In total, SpaceX launched 5 Falcon 1 rockets from Omelek between 2006 and 2009, with two successes (28 September 2008, 14 July 2009) and three (24 March 2006, 21 March 2007, 3 August 2008) failures.

Omelek was planned to host launches of the upgraded Falcon 1e rocket, but in 2011-2012, SpaceX stopped development on the Falcon 1e while it focused on its large Falcon 9 launch manifest.

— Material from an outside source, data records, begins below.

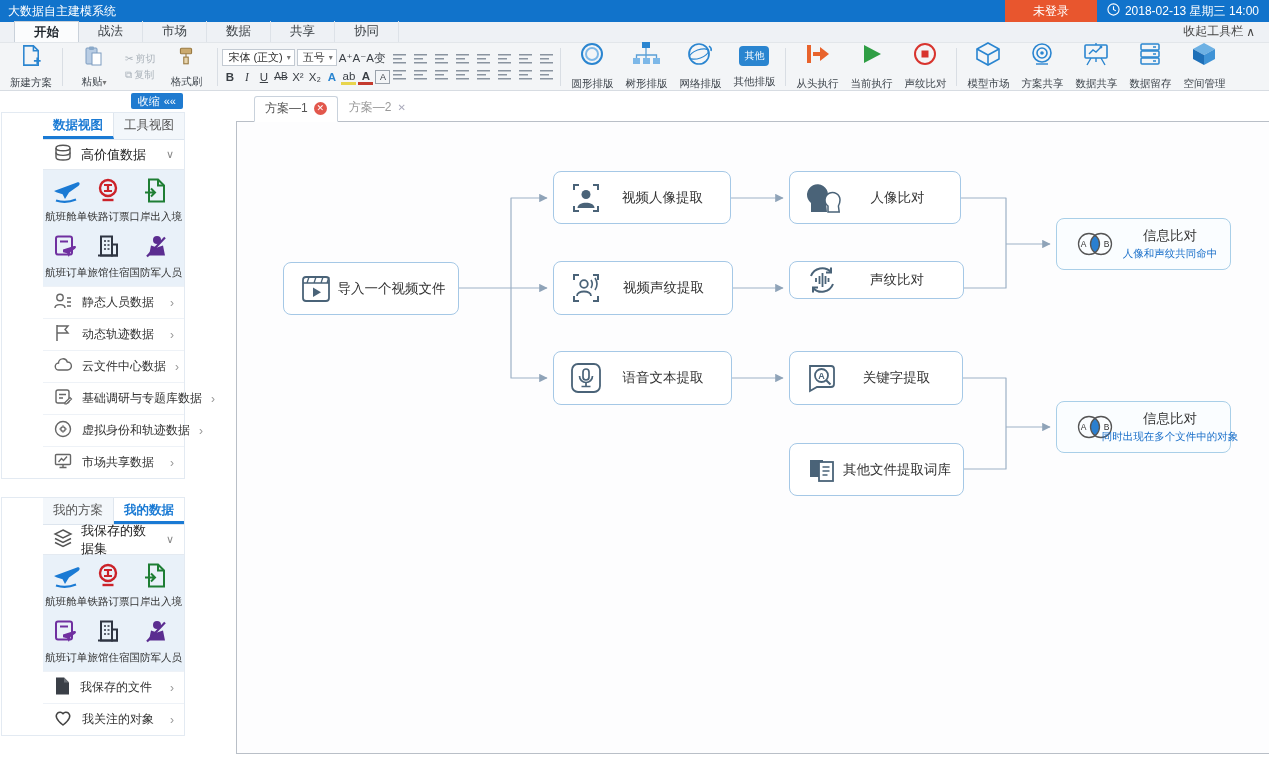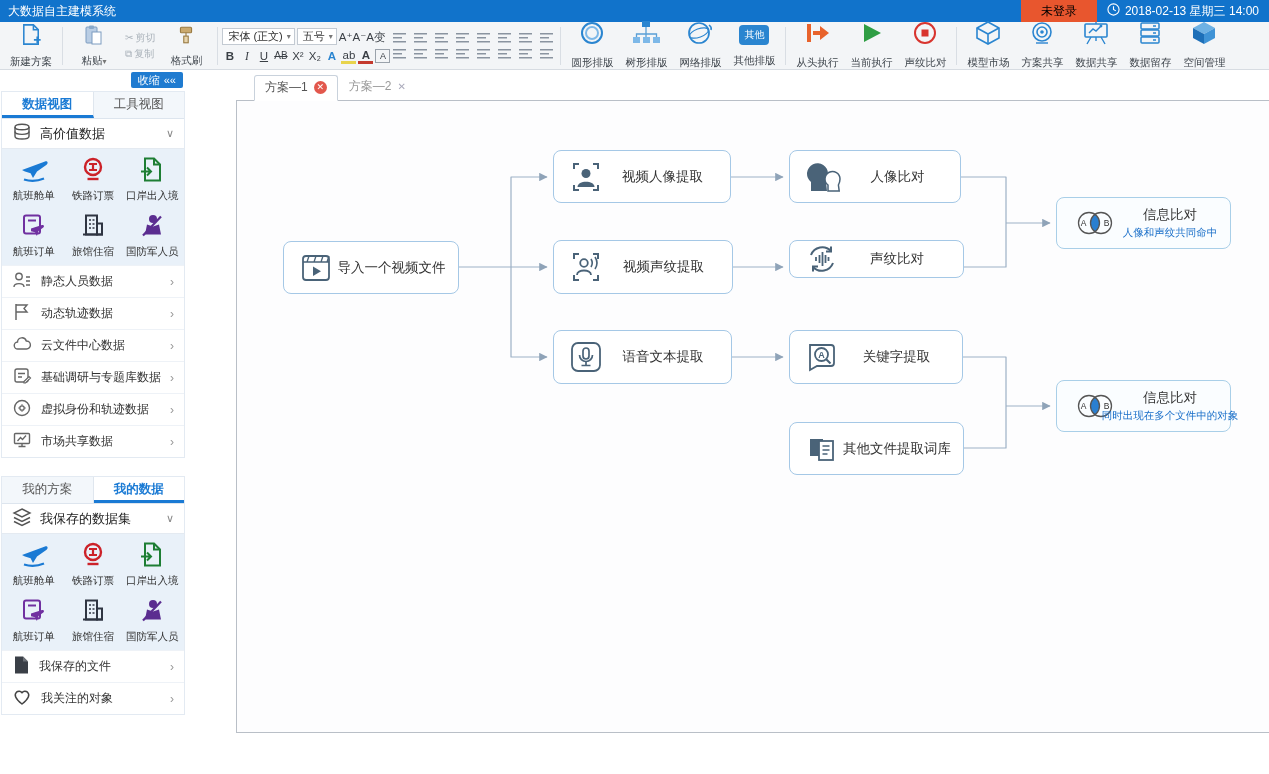--- a/index.html
+++ b/index.html
@@ -10,7 +10,7 @@
   
   .titlebar{height:22px;background:#1173cb;display:flex;align-items:center;color:#fff;font-size:12px;flex:0 0 auto;}
   .titlebar .apptitle{padding-left:8px;flex:1;}
-  .login-badge{background:#e8562e;color:#000000;height:22px;line-height:22px;padding:0 20px;font-size:12px;}
+  .login-badge{background:#e8562e;color:#ffffff;height:22px;line-height:22px;padding:0 28px;font-size:12px;}
   .dt{display:flex;align-items:center;gap:5px;padding:0 10px;font-size:12px;}
 
   

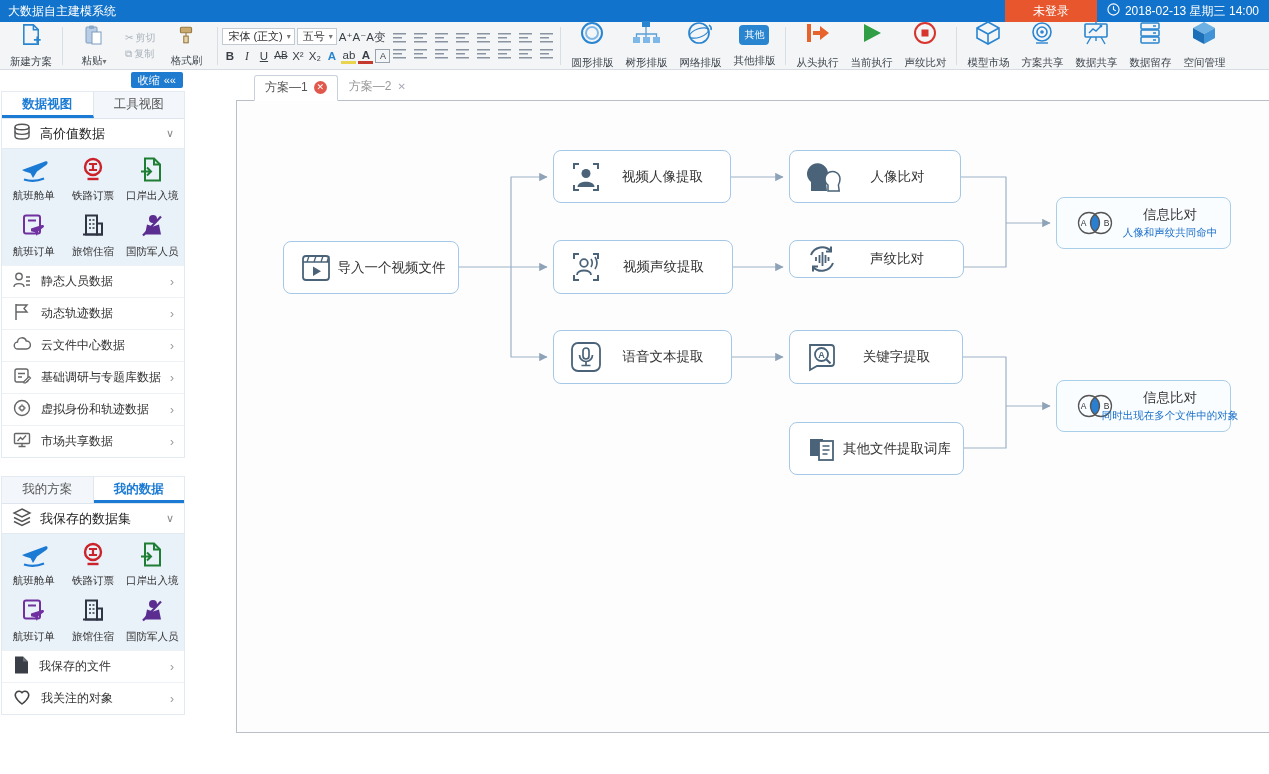--- a/index.html
+++ b/index.html
@@ -111,6 +111,20 @@
     </span>
   </div>
 
+  <div class="tabrow">
+    <div class="rtabs">
+        <div class="rtab active">开始</div>
+        <div class="rtab">战法</div>
+        <div class="rtab">市场</div>
+        <div class="rtab">数据</div>
+        <div class="rtab">共享</div>
+        <div class="rtab">协同</div>
+      </div>
+    <div class="collapse-toolbar">
+      <span>收起工具栏</span>
+      <span>∧</span>
+    </div>
+  </div>
 
   <div class="ribbon">
     <div class="bigbtn">

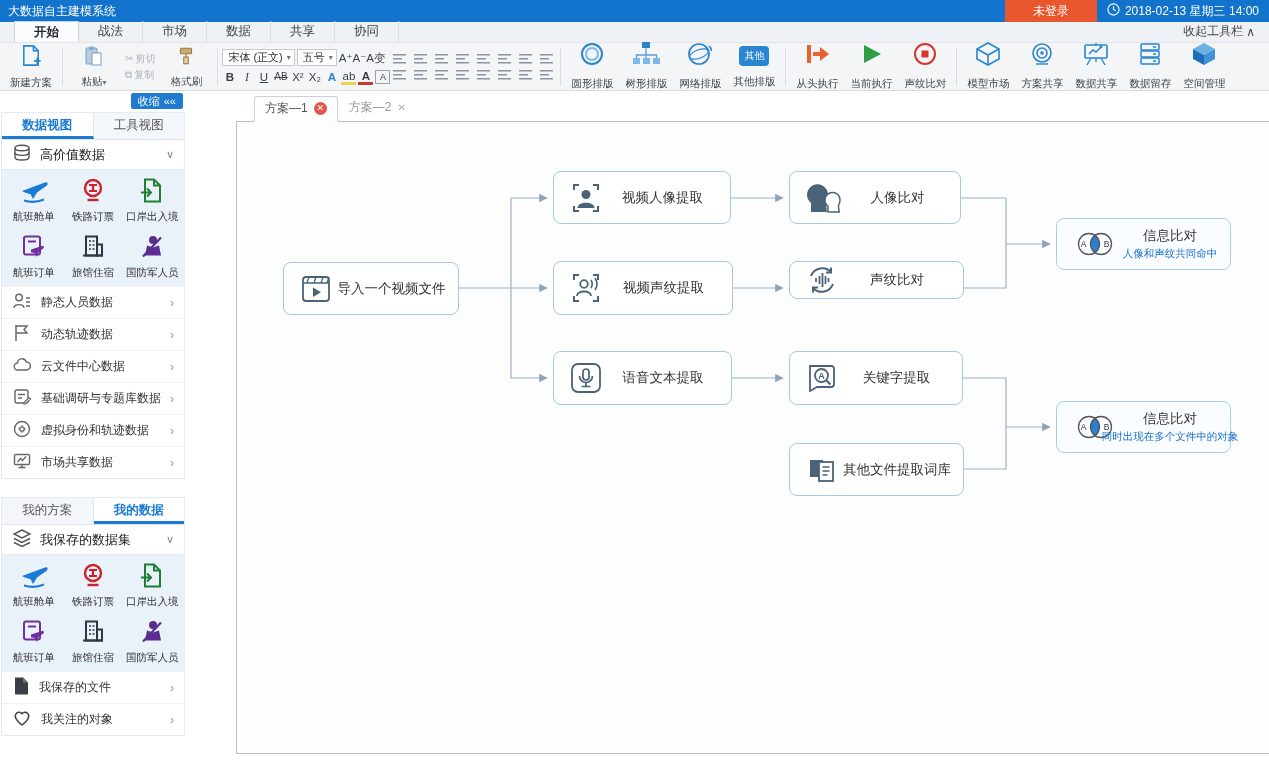--- a/index.html
+++ b/index.html
@@ -60,7 +60,7 @@
   .sidebar{width:186px;flex:0 0 auto;background:#fff;padding-top:2px;}
   .collapse-row{height:17px;display:flex;justify-content:flex-end;padding-right:3px;}
   .collapse-btn{background:#1f7bd0;color:#fff;font-size:11px;padding:0 7px;border-radius:2px;display:inline-flex;align-items:center;gap:4px;height:16px;cursor:default;}
-  .spanel{background:#fff;border:1px solid #e3eaf2;margin:2px 1px 0;}
+  .spanel{background:#fff;border:1px solid #e3eaf2;margin:2px 1px 0;padding-left:41px;}
   .spanel + .spanel{margin-top:18px;}
   .stabs{display:flex;height:27px;background:#f3f7fb;border-bottom:1px solid #dde5ee;}
   .stab{flex:1;text-align:center;font-size:12.5px;color:#555;line-height:24px;border-right:1px solid #dfe6ee;cursor:default;}

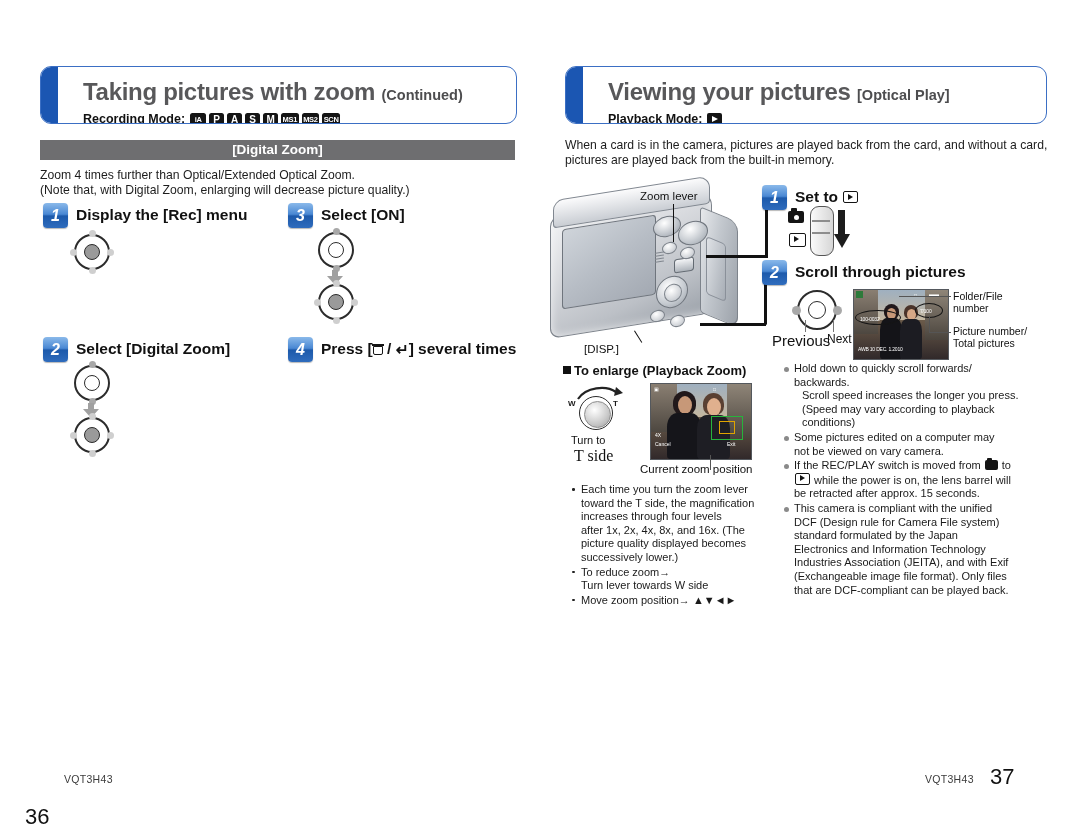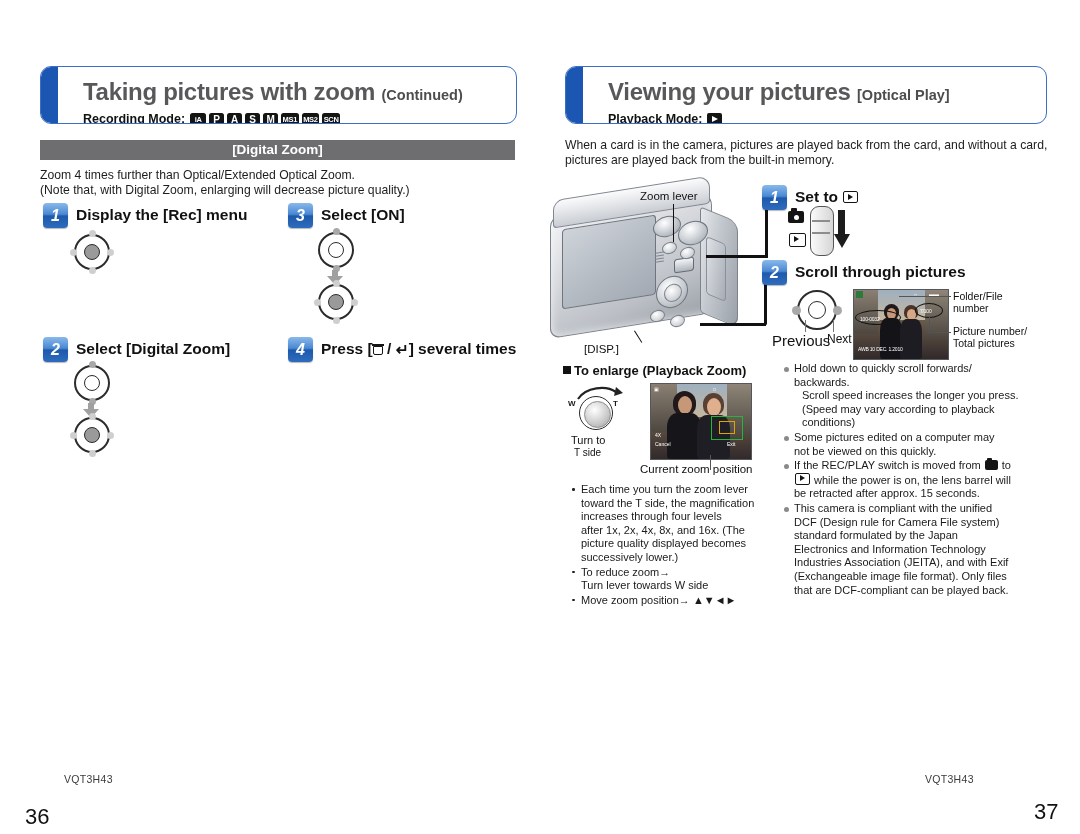--- a/index.html
+++ b/index.html
@@ -498,7 +498,7 @@
     <div class="tiny" style="left:28px;top:398px;position:absolute;font-size:8px;font-weight:bold;">W</div>
     <div class="tiny" style="left:73px;top:398px;position:absolute;font-size:8px;font-weight:bold;">T</div>
     <div class="callout" style="left:31px;top:434px;font-size:11px;">Turn to</div>
-    <div class="callout" style="left:34px;top:447px;font-size:10px;">T side</div>
+    <div class="callout" style="left:34px;top:447px;font-size:16px;font-family:Liberation Serif, serif;">T side</div>
 
     <div class="photo" style="left:110px;top:383px;width:100px;height:75px;">
       <div class="sky"></div>

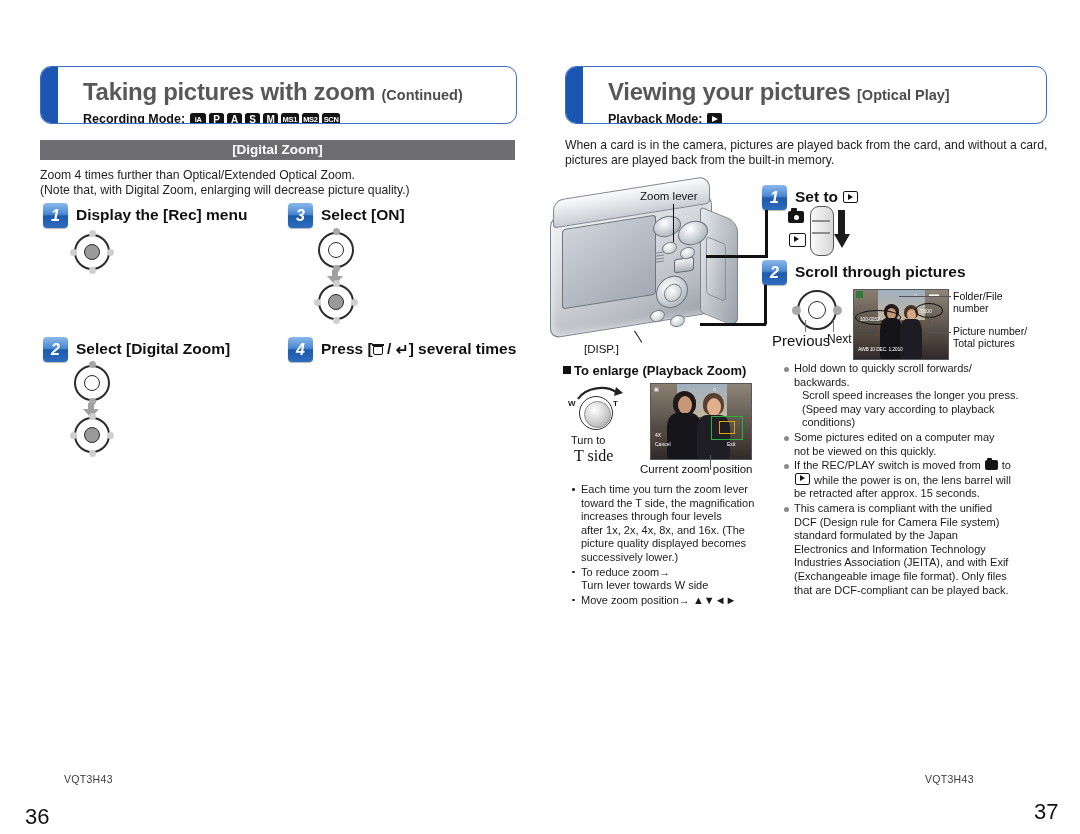--- a/index.html
+++ b/index.html
@@ -550,7 +550,7 @@
       </div>
       <div class="bl-item">
         <div>Some pictures edited on a computer may</div>
-        <div>not be viewed on this quickly.</div>
+        <div>not be viewed on vary camera.</div>
       </div>
       <div class="bl-item">
         <div><span>If the REC/PLAY switch is moved from</span> <span class="inline-cam"></span> <span>to</span></div>

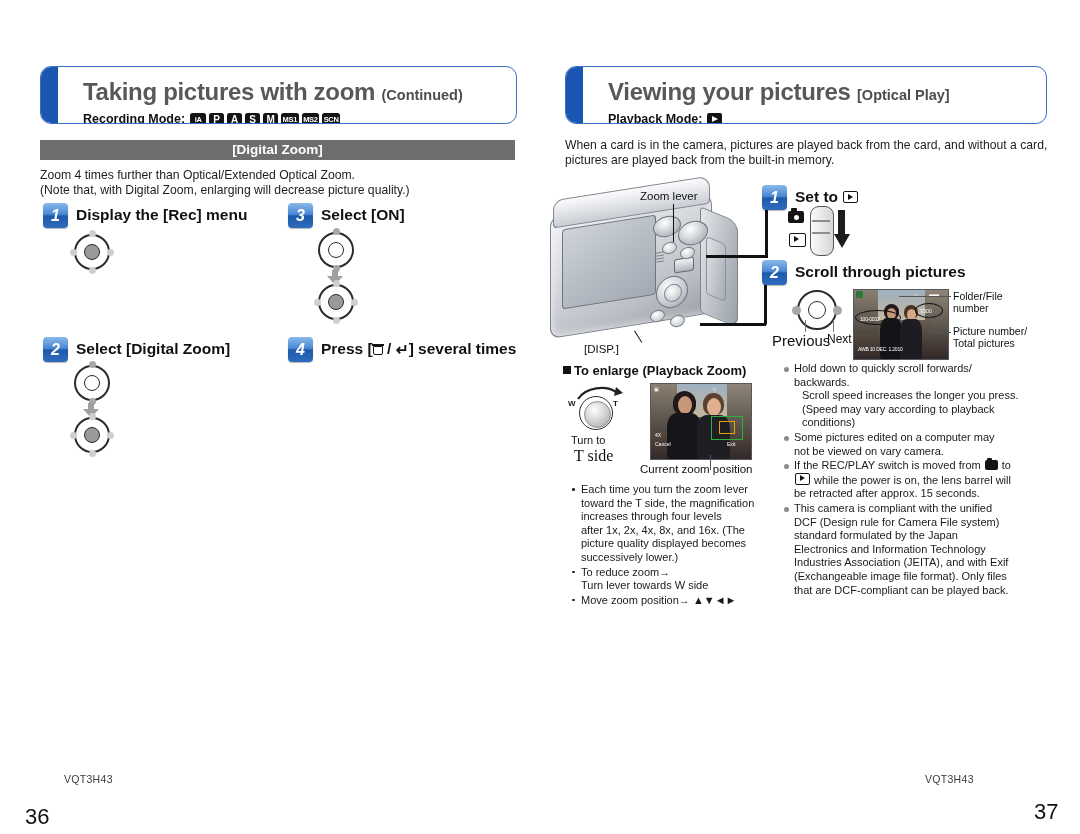--- a/index.html
+++ b/index.html
@@ -569,7 +569,7 @@
     </div>
 
     <div class="folio-code" style="left:385px;top:773px;">VQT3H43</div>
-    <div class="folio-num" style="left:450px;top:799px;margin-left:44px;">37</div>
+    <div class="folio-num" style="left:450px;top:764px;">37</div>
   </div>
 
 </div>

SpaceX had tentatively planned to upgrade the launch site for use by their larger Falcon 9 launch vehicle. As of December 2010, the SpaceX launch manifest listed Omelek (Kwajalein) as a potential site for several Falcon 9 launches, the first planned for 2012. and the Falcon 9 Overview document offered Kwajalein as a launch option. In any event, SpaceX did not make the upgrades necessary to support Falcon 9 launches from the atoll and did not launch Falcon 9 from Omelek. The site has since been abandoned by SpaceX.

Launches from Omelek were planned to resume in 2022 with space startup Astra. However, with Astra pausing launch operations and experiencing layoffs, it is unlikely that Omelek will see launches for the foreseeable future.

The Reagan Test Site, which includes rocket launch sites on other islands in the Kwajalein Atoll, on Wake Island, and at Aur Atoll, is the only U.S. government equatorial launch facility.

During the time of the Falcon 1 launches, Elon Musk visited Omelek frequently enough that he would recall to author Eric Berger that, “I remember that island like the back of my hand,” but he regretted not having “…chilled out just slightly more. You know, it wouldn’t have hurt to have just one cocktail on the damn beach.”